Parties to the Agreement

1)   Sellers             :  YPF Energy Holdings N.V., Repsol Exploracion S.A.,
                            Repsol International Finance B.V. and YPF
                            International Ltd, each of which is a wholly-owned
                            subsidiary of Repsol YPF, S.A., a Spanish integrated
                            oil and gas company which is an independent third
                            party not connected with the directors, chief
                            executive or substantial shareholders of the
                            Company or any of its subsidiaries or any of their
                            respective associates (as defined in the Listing
                            Rules).

2)   Sellers' Guarantor  :  Repsol Exploracion S.A. (as guarantor of the
                            Sellers' obligations under the Agreement)

3)   Purchaser           :  CNOOC Southeast Asia Limited

4)   Purchaser's         :  the Company (as guarantor of the Purchaser's
                            obligations under the Guarantor Agreement)


Assets to be Acquired



The assets to be acquired are the Shares of, and the Intercompany Loans owed
by, the Target Companies. The main businesses of the Target Companies are the
exploration, development and production of oil and gas offshore and onshore
Indonesia. Their main assets comprise a portfolio of operated and non-operated
interests in an aggregate of five production sharing and technical assistance
contracts in that region. Based on the Company's internal review, the Company
estimates the net working interest proved reserves of the assets as at the
Effective Date at approximately 360 million BOE.

These interests owned by the Target Companies comprise the following assets
(the remaining interest being owned by independent third parties):-


Contract                            % interest in the Contract
--------                            --------------------------
South East Sumatra PSC              65.34

Offshore Northwest Java PSC         36.72

West Madura PSC                     25.00

Poleng TAC                          50.00

Blora PSC                           16.70


As at the Effective Date, the Shares and Intercompany Loans were valued by the
Company at US$585 million (HK$4,563 million).

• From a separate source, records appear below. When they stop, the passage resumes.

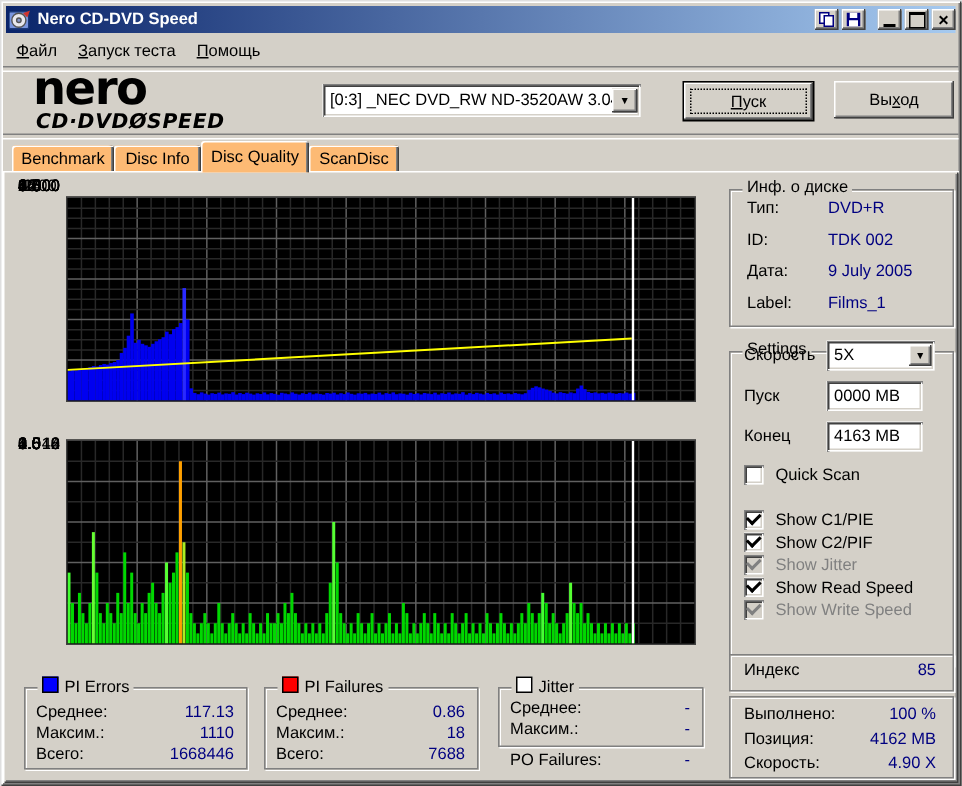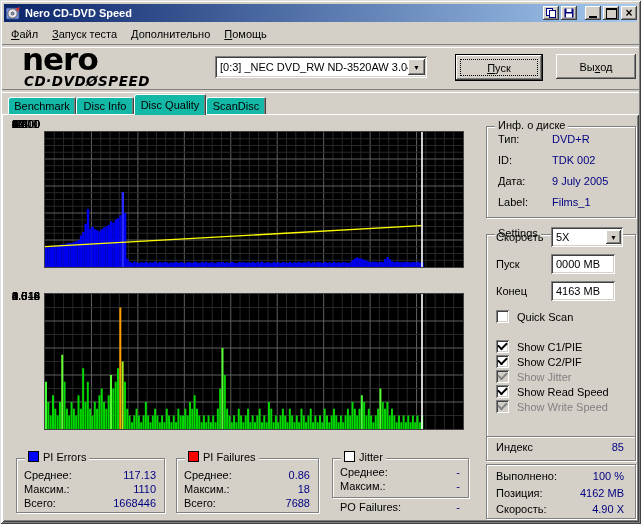--- a/index.html
+++ b/index.html
@@ -128,7 +128,6 @@
 <div class="abs menubar">
   <span class="menu-item">Файл</span>
   <span class="menu-item">Запуск теста</span>
-  <span class="menu-item">Дополнительно</span>
   <span class="menu-item">Помощь</span>
 </div>
 <div class="abs etched-h" style="left:2px;right:2px;top:44px;"></div>

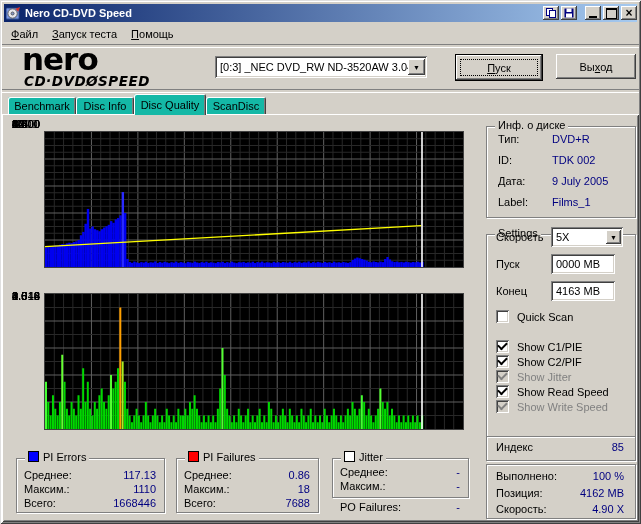--- a/index.html
+++ b/index.html
@@ -49,7 +49,7 @@
   .btn-default .marquee{position:absolute;inset:4px;border:1px dotted #000;}
   .accel{text-decoration:underline;}
   
-  .tab{position:absolute;top:97px;height:17px;background:#14b8a6;text-align:center;
+  .tab{position:absolute;top:97px;height:17px;background:#fdba74;text-align:center;
     box-shadow: inset 1px 1px 0 #ffffff, inset -1px 0 0 #404040, inset -2px 0 0 #808080;
     border-top-left-radius:2px;border-top-right-radius:2px;
     padding-top:3px;box-sizing:border-box;}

The net profits before and after taxation and extraordinary items of the
Target Companies (on a combined basis) for the two full financial years ended
31 December 1999 and 31 December 2000 and for the 11 months ended 30 November
2001 were as follows:-




                               12 months ended 31    12 months ended 31     11 months ended 30
                               December 1999         December 2000          November 2001
                               US$'000               US$'000                US$'000
                                                                   
Net profit before taxation
and extraordinary items        129,801               220,277                156,033

Net profit after taxation
and extraordinary items        57,021                71,685                 80,164




For the 12 months ended on each of 31 December 1999 and 31 December 2000, the
above figures are derived from the audited accounts of the Target Companies
(except for YPF Blora Ltd and PT IIAPCO, in respect of which they are derived
from unaudited management accounts). For the 11 months ended 30 November 2001,
these figures are derived from unaudited management accounts of the Target
Companies. The unaudited aggregate net asset value of the Target Companies (on
a combined basis) as at 30 November 2001 was approximately US$223 million
(HK$1,739 million).

South East Sumatra PSC (aggregate 65.34% interest)

This is a contract area covering approximately 8,100 square km located
offshore Sumatra and is the largest of the assets held by the Target
Companies. Following Completion it will be operated and majority owned by the
Group. It is the largest offshore oil development in Indonesia and one of
Indonesia's most successful PSC's, having produced more than 1 billion barrels
of oil in more than 20 years of production. The concession expires in 2018.

Offshore Northwest Java PSC (aggregate 36.72% interest)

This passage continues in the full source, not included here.